Betsy Pelto’s petition for equity draws presidential response


Madison College student Betsy Pelto shows the letter she received from President Obama about her petition to help end racial disparity.

Joe Galligan, Staff writer

Madison is frequently recognized by media outlets such as Reuters and Forbes as one of the nicest places to live in the United States. However, that’s not the experience for all of its residents. Recent studies have indicated that racial disparity between blacks and non-Hispanic whites in Dane County is much higher than the nationwide average.

In its 2013 Race to Equity Report, the Wisconsin Council on Children and Families found the areas in which these disparities are especially extreme are in poverty and criminal justice.

In 2011, 54 percent of blacks in Dane County were living in poverty, which is almost twice the national average of 28 percent. When compared to 9 percent of impoverished whites in the area, African-Americans in Dane County have a poverty rate that is more than five times higher.

The data also showed that in Dane County, 295 out of every 1,000 African-American adults were arrested in 2012, a rate that is more than eight times than that of whites. This disparity is much larger than the statewide black-white arrest ratio of 4 to 1, and the national average of 2.5 to 1.

These statistics may come as a surprise to many Madison residents, but to others this is old news. After witnessing unequal treatment of African-Americans in her Madison community, one Madison College student has decided to take matters into her own hands.

Betsy Pelto is attempting to call attention to this issue, having written a petition to Wisconsin Sen. Tammy Baldwin and President Obama, along with a personal letter addressed to the president.

Pelto, who is looking to begin Madison College’s nursing program in the fall, started her petition to “enact laws in Wisconsin that stop racial disparity” and said she was inspired to take action by her own personal experiences.

On several occasions, she can recall being treated much differently than her boyfriend, who is black. When her boyfriend attempted to return several items of merchandise to a retail store without a receipt, he was denied. However, when Pelto later tried the same thing, she was able to return all of the merchandise.

Another incident occurred when Pelto and her boyfriend were applying for the same job.

“We applied for the same job, and he was more qualified for the position, scored higher on the testing, and I was given the job,” Pelto said.

She and her boyfriend decided to file suit, but were unable to afford an attorney and lost.

“After going through that whole experience, I felt defeated,” she said. “… I felt like if someone doesn’t speak up, and someone doesn’t bring attention to this, it’s just going to worsen.”

As a mother of two, she fears that experiences of this nature will befall her daughters, who are both biracial.

This is the focal point of her letter to President Obama, in which she details their desire for knowledge and will to learn, as well as the racial environment she believes could very well put their futures in question.

What Pelto didn’t expect, however, was for the president to respond.

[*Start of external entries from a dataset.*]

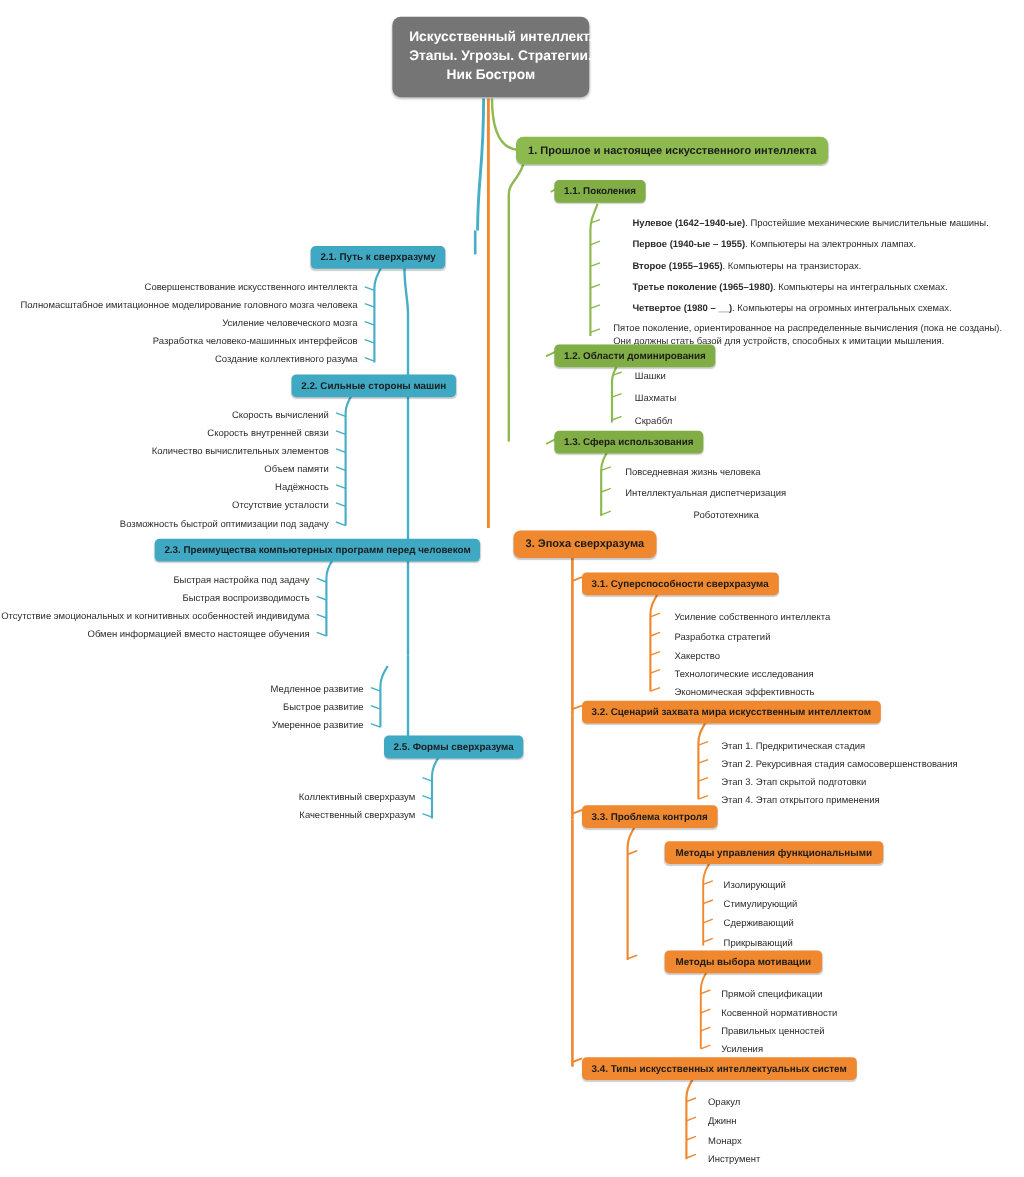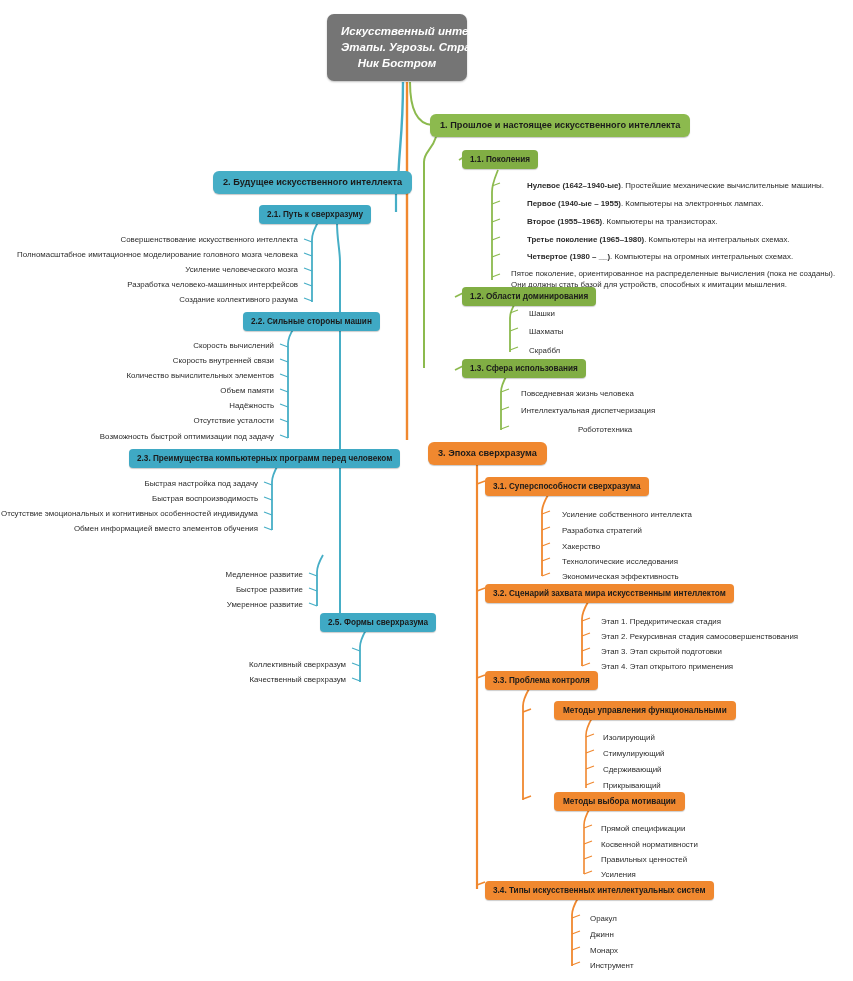"Искусственный интеллект." div.node { font-style: italic -> none; width: 140px -> 164px }
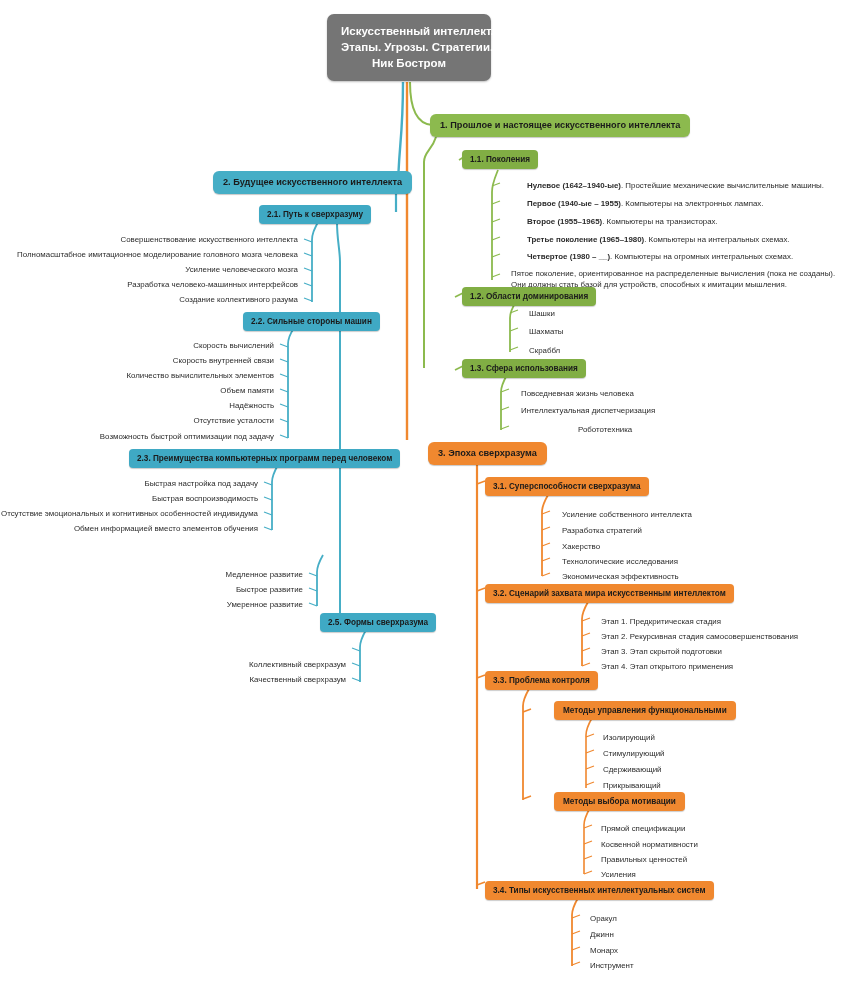"2. Будущее искусственного интеллекта" div.node { html: <div>2. Будущее искусственного интеллекта</div> -> none }
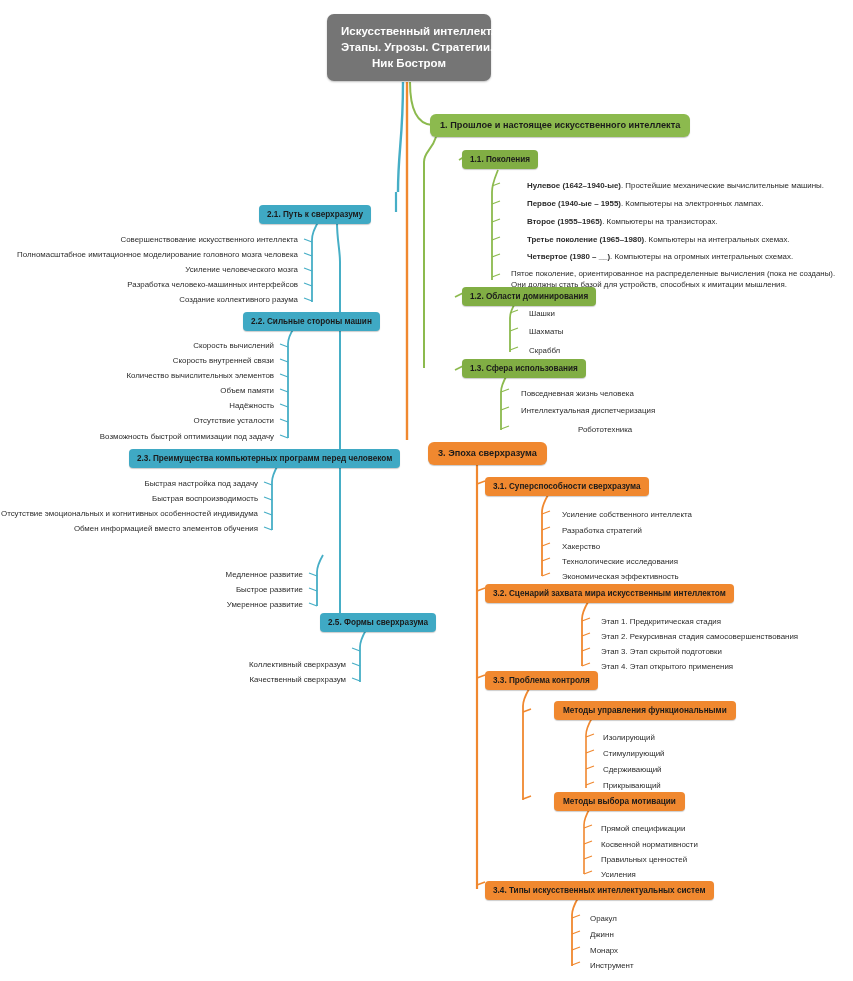"Обмен информацией вместо элементов" div.node { text: элементов -> настоящее }
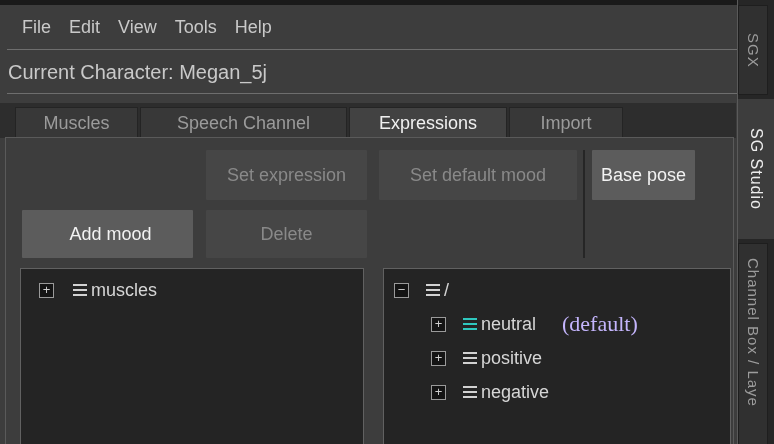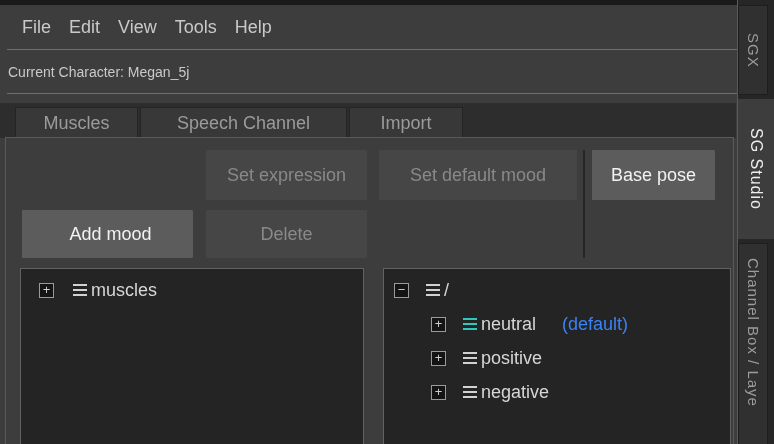"Current Character: Megan_5j" .current-char { font-size: 14px -> 20px }
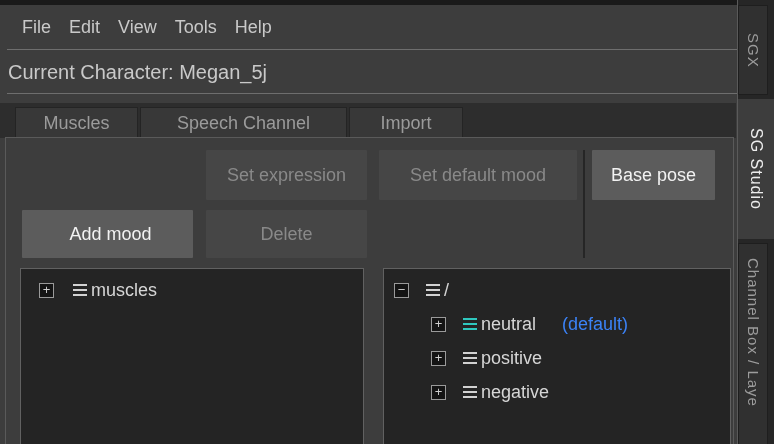"Expressions" div.tab { html: none -> <div>Expressions</div> }
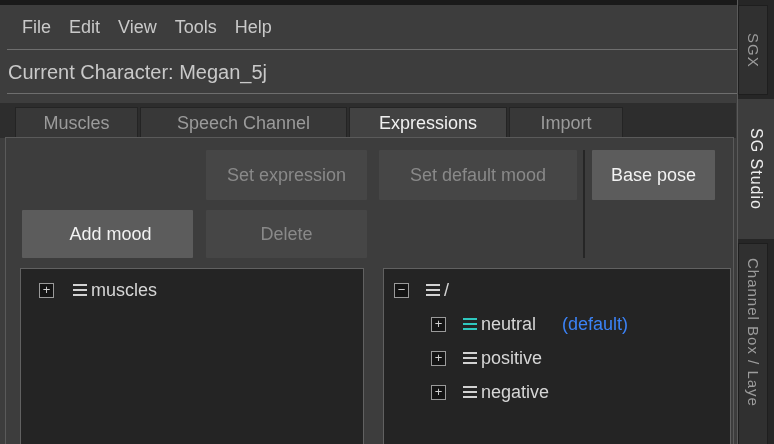"Base pose" .b-base-pose { width: 123px -> 103px }
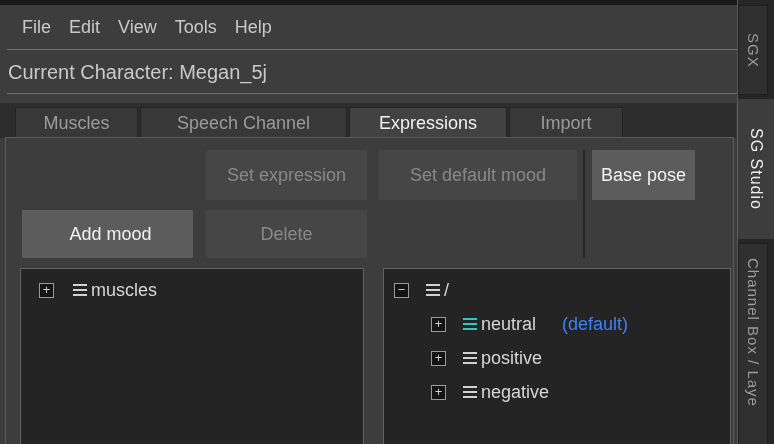"(default)" .tree-suffix { color: #3b82f6 -> #c4b5fd; font-family: none -> Liberation Serif, serif; font-size: 18px -> 22px }
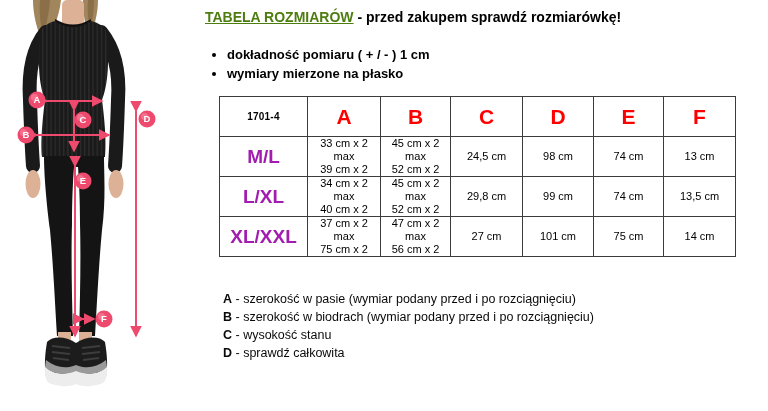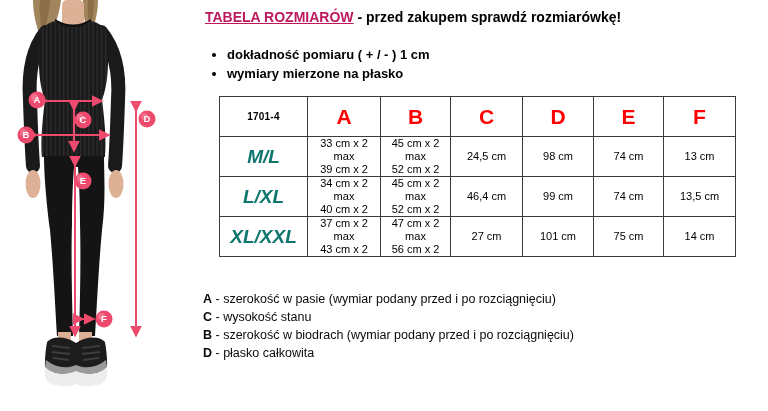"TABELA ROZMIARÓW" .title .hl { color: #be185d -> #4d7c0f }
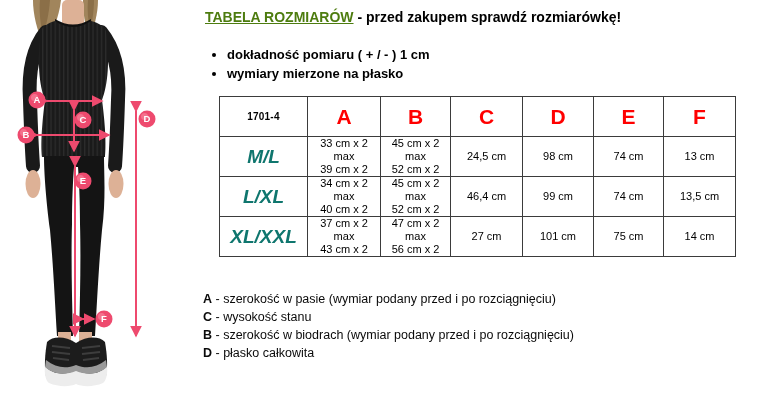"M/L" td.size { color: #0f766e -> #a21caf; font-style: italic -> none }
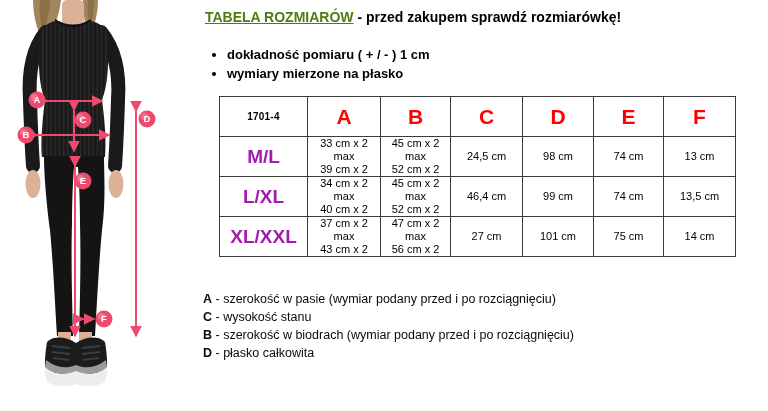"46,4 cm" td.cell { text: 46,4 -> 29,8 }
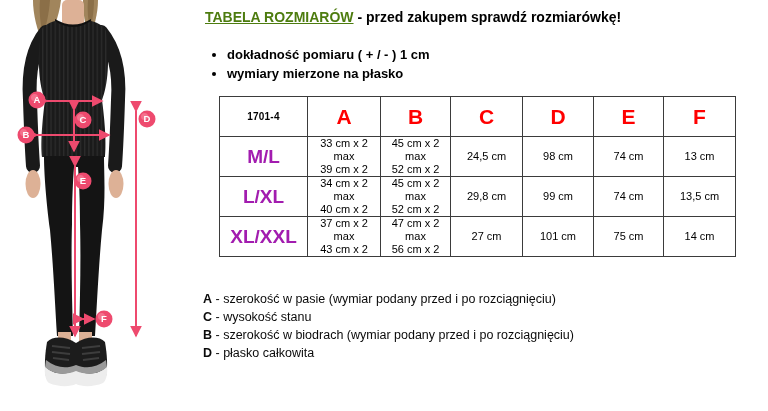"37 cm x 2" td.cell { text: 43 -> 75 }
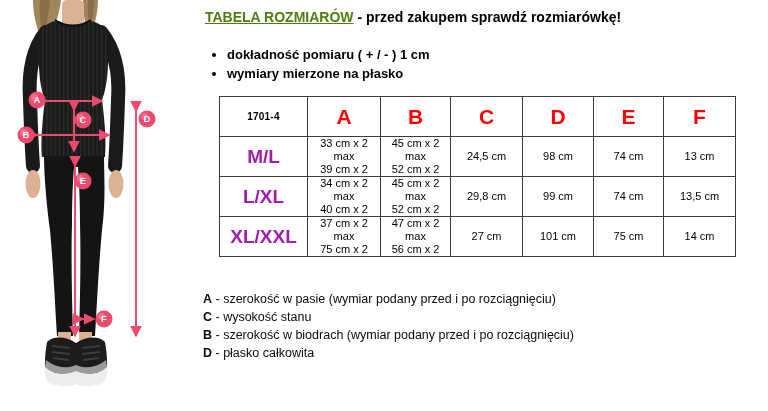"A - szerokość w pasie" .legend .row { margin-left: none -> 20px }
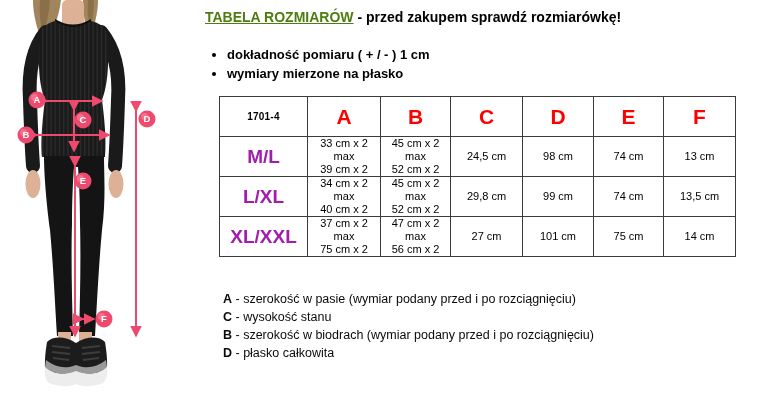"C - wysokość stanu" div.row { order: before "B - szerokość w biodrach" -> after "B - szerokość w biodrach" }
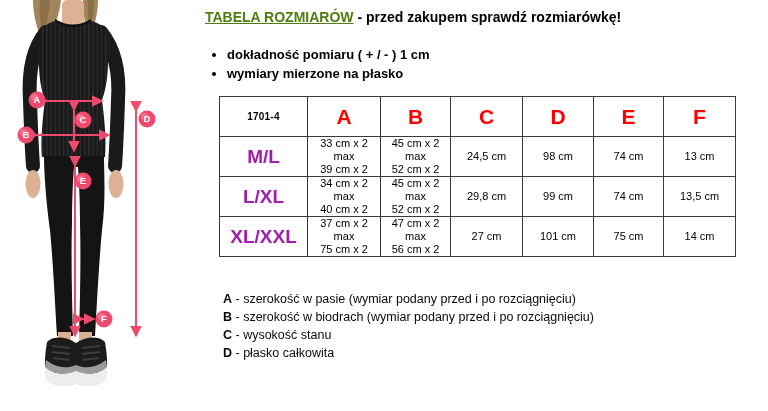"- płasko całkowita" span { text: płasko -> sprawdź }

“He wrote it on April 1, which everyone got a kick out of, and I received it a few days later in the mail,” she said. “I shared the experience with my family, and all the kids in the community I know, so it was really exciting.”

Pelto also received a call of support from Tammy Baldwin’s office in Washington, D.C., and both of these responses have given her much-needed encouragement, as well as a renewed sense of hope in a journey that has had its share of frustration.

So far, it has been a challenge to reach people; despite her activity on social media and in local news outlets, Pelto has had trouble gaining support for her petition.

“What I’ve noticed is it’s not as easy to get signatures as you would think,” she said. “… Because what I’m finding is, people aren’t interested if it doesn’t affect them.”

Pelto does not intend on giving up, however. She is currently halfway to her petition’s goal of 100 signatures, and she believes that if she can connect with the right audience, she will be able to raise awareness of racial inequality in Madison, and eventually influence legislative changes in Wisconsin.

In the meantime, she says, she plans on replying to President Obama’s letter.

“It gave us such a sense of hope, knowing that our president actually opens his mail and reads it,” Pelto said. “… The more people I tell, the more people I educate, it’s going to move us toward change.”